Below that is your full match history: every confirmed game with the date, opponent, score, format, ball type, and whether you won or lost. It is the record of your tennis that you can actually scroll back through, which turns out to be both useful and weirdly satisfying.

The small touches

  • An action needed badge flags anything waiting on you: invites to answer, scores to log, confirmations to send, ratings to give.
  • A Live Now section shows matches happening right now with an elapsed-time clock.
  • The SOS board lets you call for a last-minute fill-in, and volunteers earn bonus XP for stepping in inside 24 hours.
  • Calendar export drops any hit or match into Google, Apple, or Outlook calendars as an .ics file.
  • Opponent ratings (sportsmanship, skill, punctuality) feed into a player's public score, so being good to play with counts for something.

Why we built it

Because the admin of tennis is the reason people play less than they want to. Organising, remembering, and recording were three separate chores spread across three apps, and the recording one almost never happened.
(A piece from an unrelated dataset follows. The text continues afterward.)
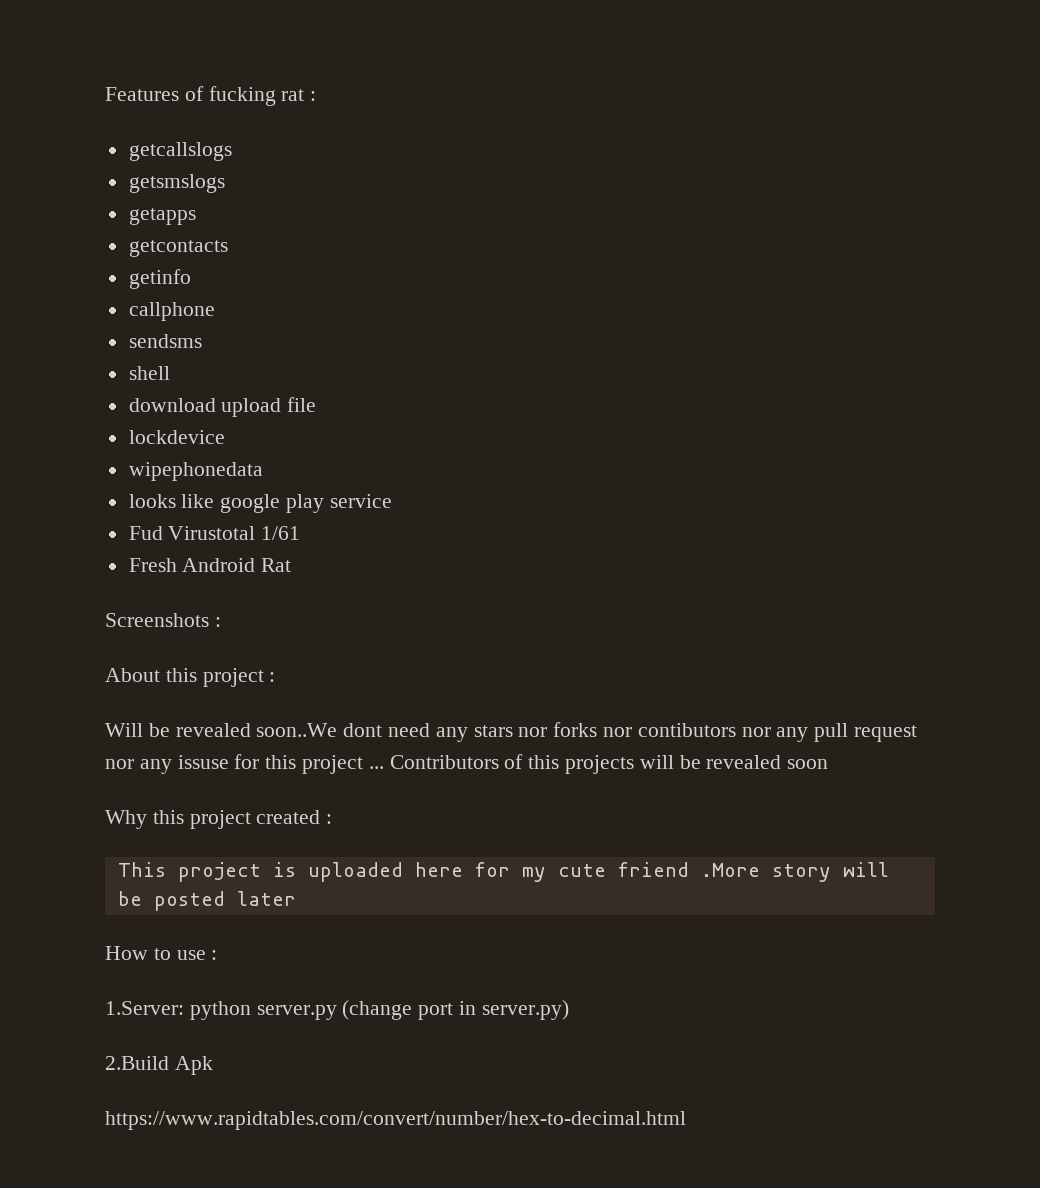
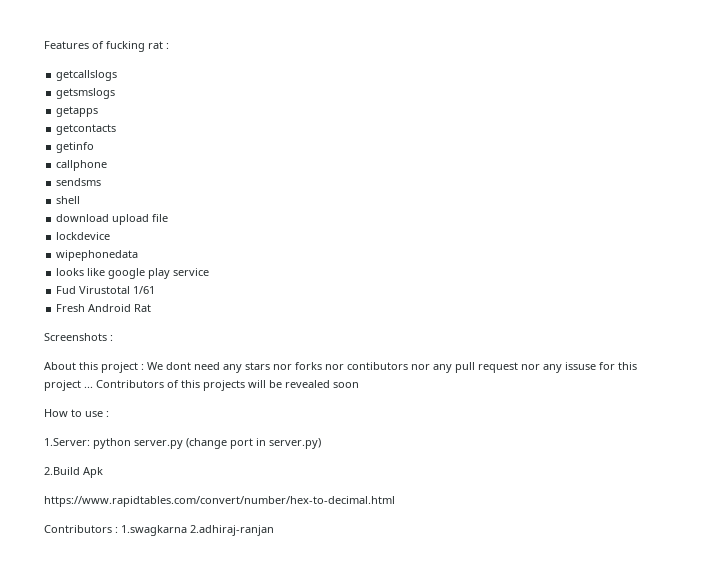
[105,723,338,737] // Will be revealed soon..We -> [147,362,163,370] We
[105,810,333,829] [117,862,889,882] [117,891,296,911] // Why this project created : // This project is uploaded here for my cute friend .More story will be posted later -> (359, 385) none
(686, 1120) none -> [44,525,274,536] // Contributors : 1.swagkarna 2.adhiraj-ranjan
Put them in one place, make confirmation one tap, and suddenly your history keeps itself. Once a few weeks of matches are in there, your win rate and form stop being a guess and start being a real picture of how you are tracking.

Where to find it

Play is in the main nav at /play. Start with Quick Record for the last match you remember playing, then organise your next hit from the same screen. Two entries in and the stats strip starts earning its place.